- REQUIREMENT: Using the listing below, copy exactly each line from the one that has "text-decoration: underline ->" through the one that has "text: 2025-05-28 ->"; omit the pictures.

- DATA FOR THIS EXERCISE:
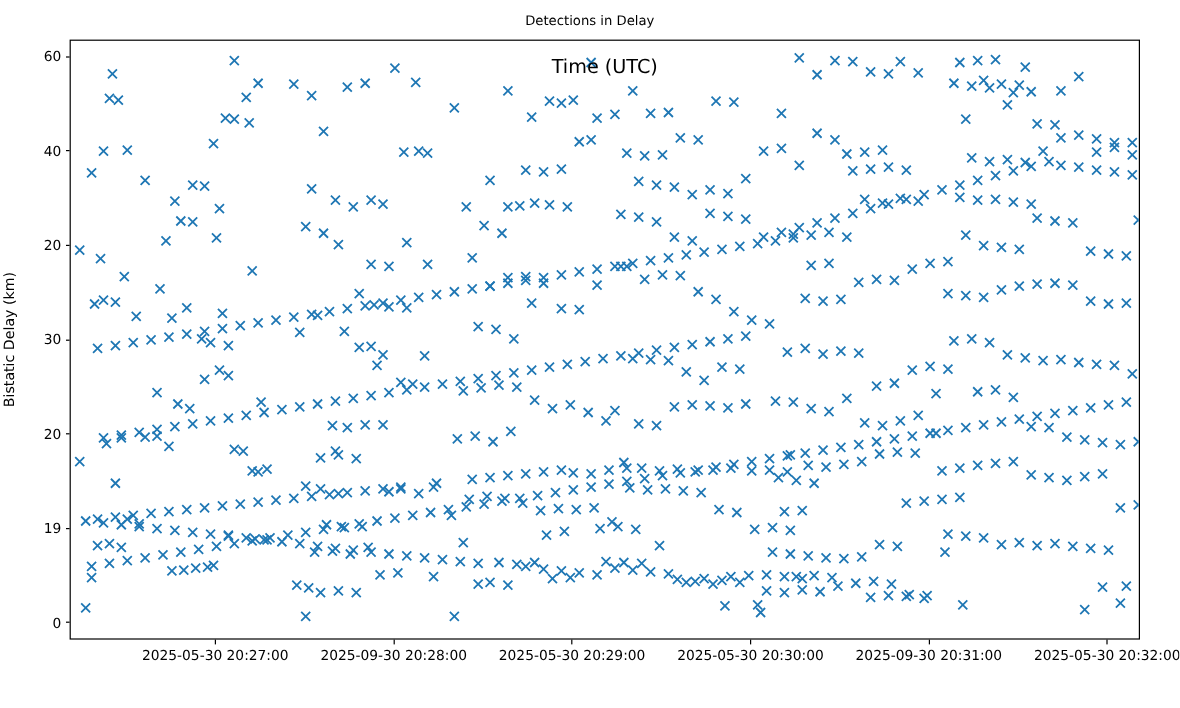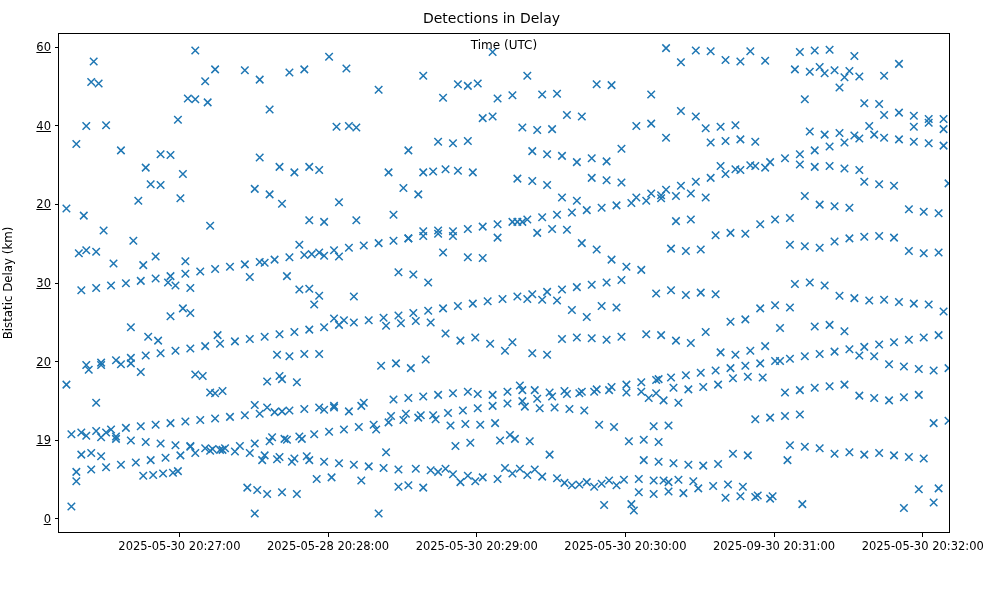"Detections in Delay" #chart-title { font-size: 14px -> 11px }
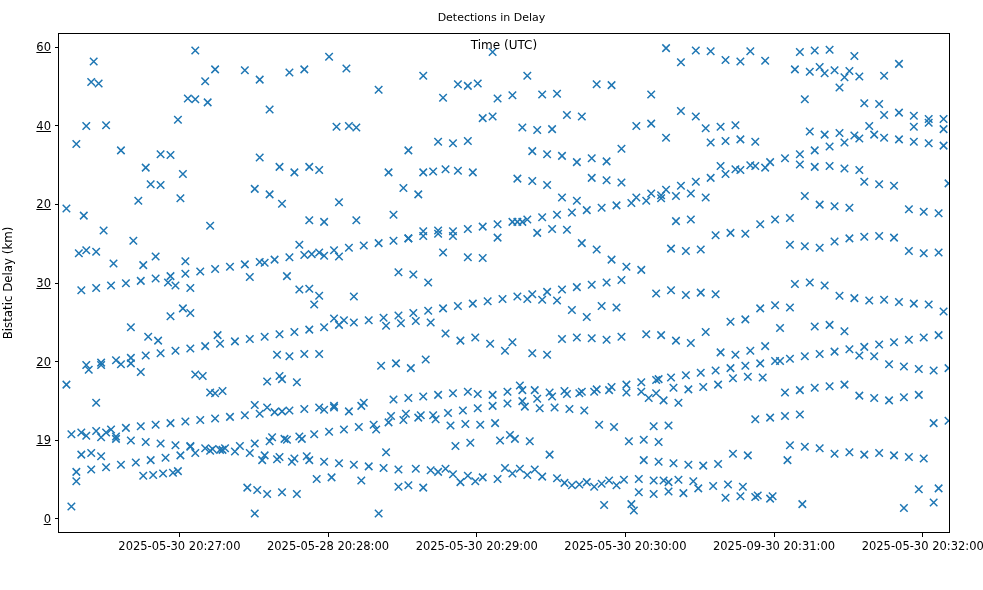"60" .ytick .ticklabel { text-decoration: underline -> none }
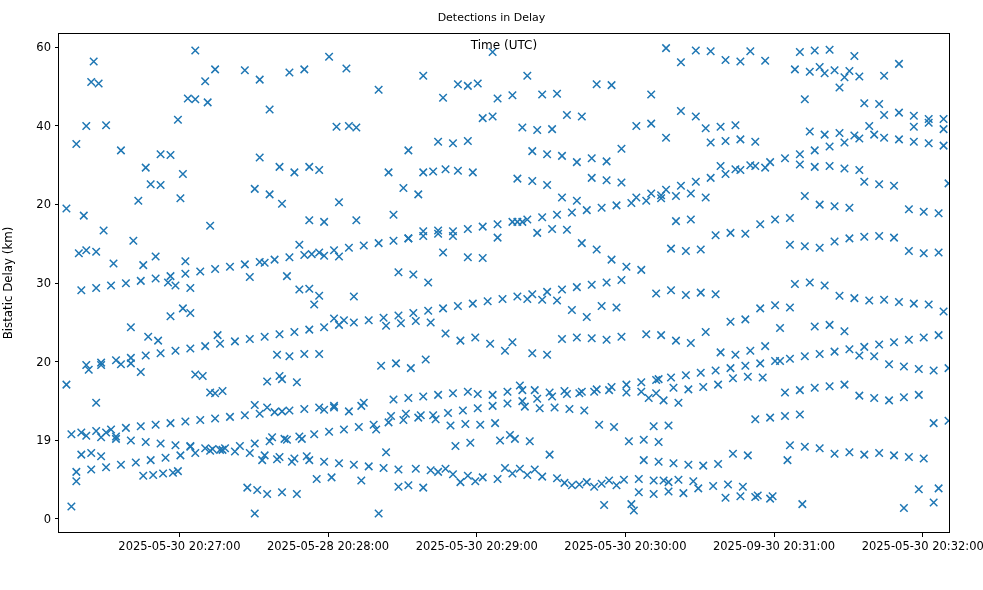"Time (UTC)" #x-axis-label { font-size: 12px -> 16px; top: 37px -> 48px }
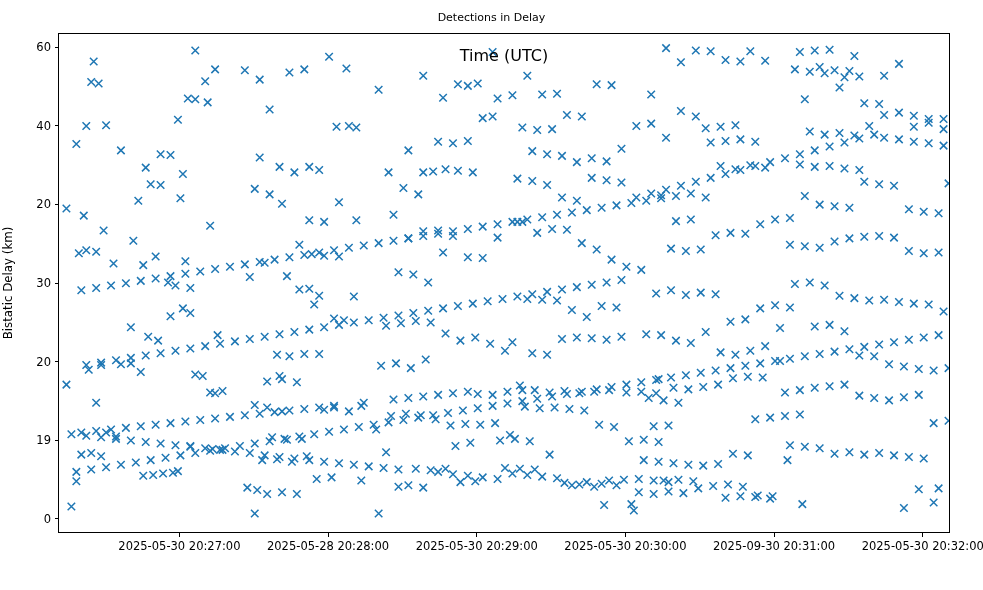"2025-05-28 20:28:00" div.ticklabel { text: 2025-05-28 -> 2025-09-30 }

...

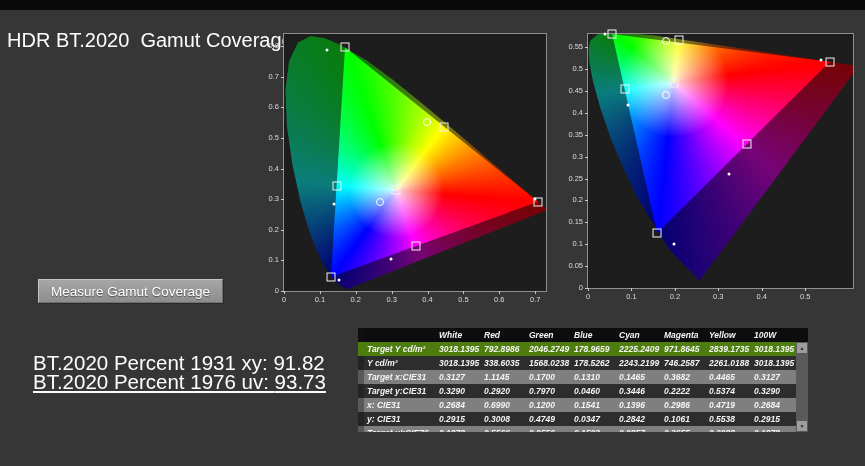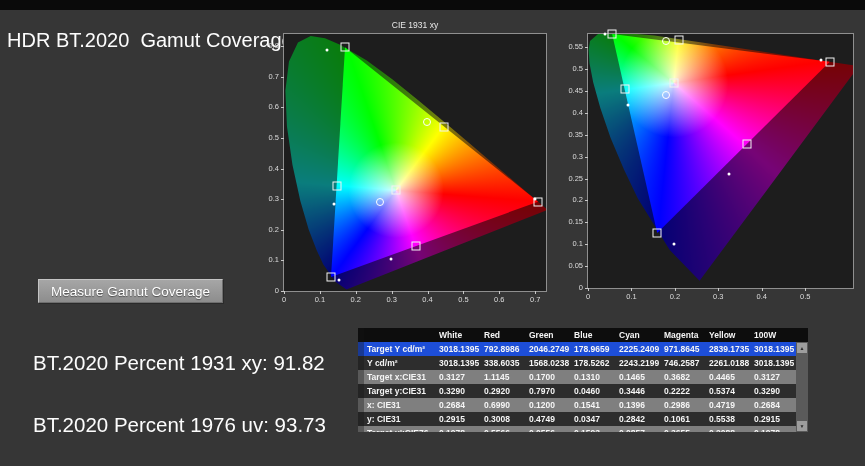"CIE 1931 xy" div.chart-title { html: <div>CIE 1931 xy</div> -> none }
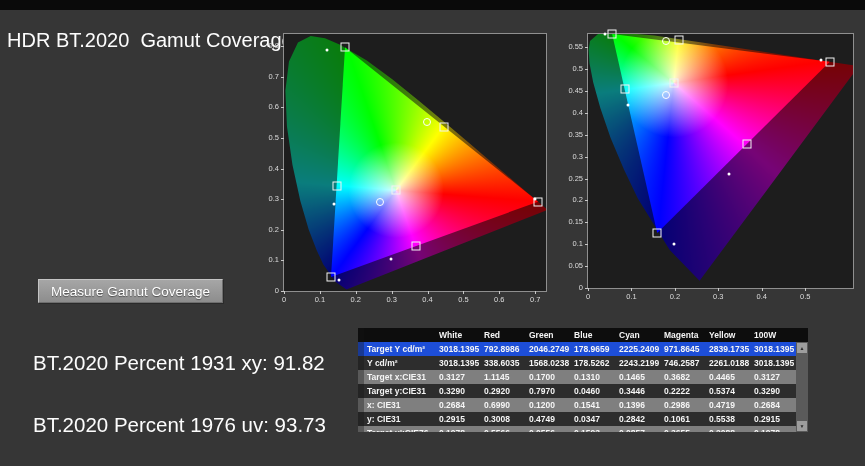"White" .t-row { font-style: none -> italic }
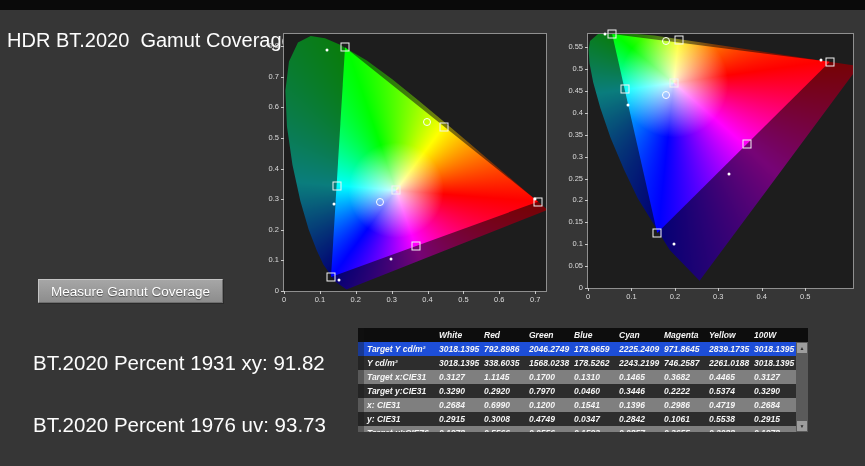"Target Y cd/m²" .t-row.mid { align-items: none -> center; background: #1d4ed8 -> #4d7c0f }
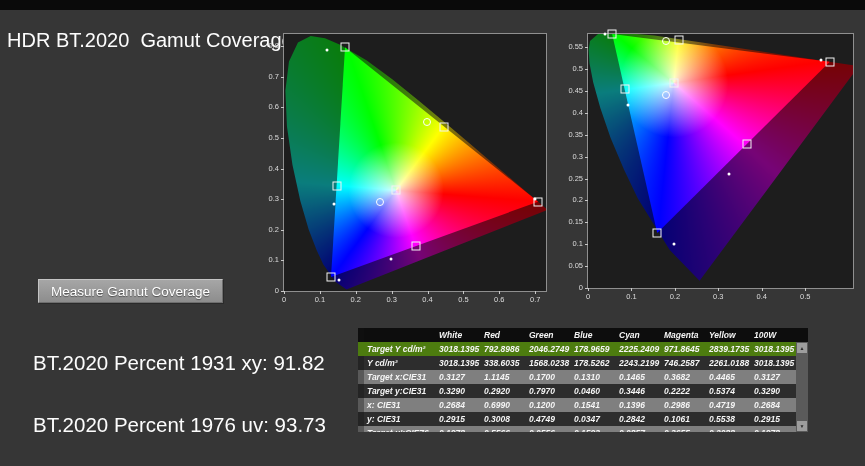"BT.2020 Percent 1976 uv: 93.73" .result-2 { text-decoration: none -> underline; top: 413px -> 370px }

- EXPECTED ANSWER:
"60" .ytick .ticklabel { text-decoration: underline -> none }
"Time (UTC)" #x-axis-label { font-size: 12px -> 16px; top: 37px -> 48px }
"2025-05-28 20:28:00" div.ticklabel { text: 2025-05-28 -> 2025-09-30 }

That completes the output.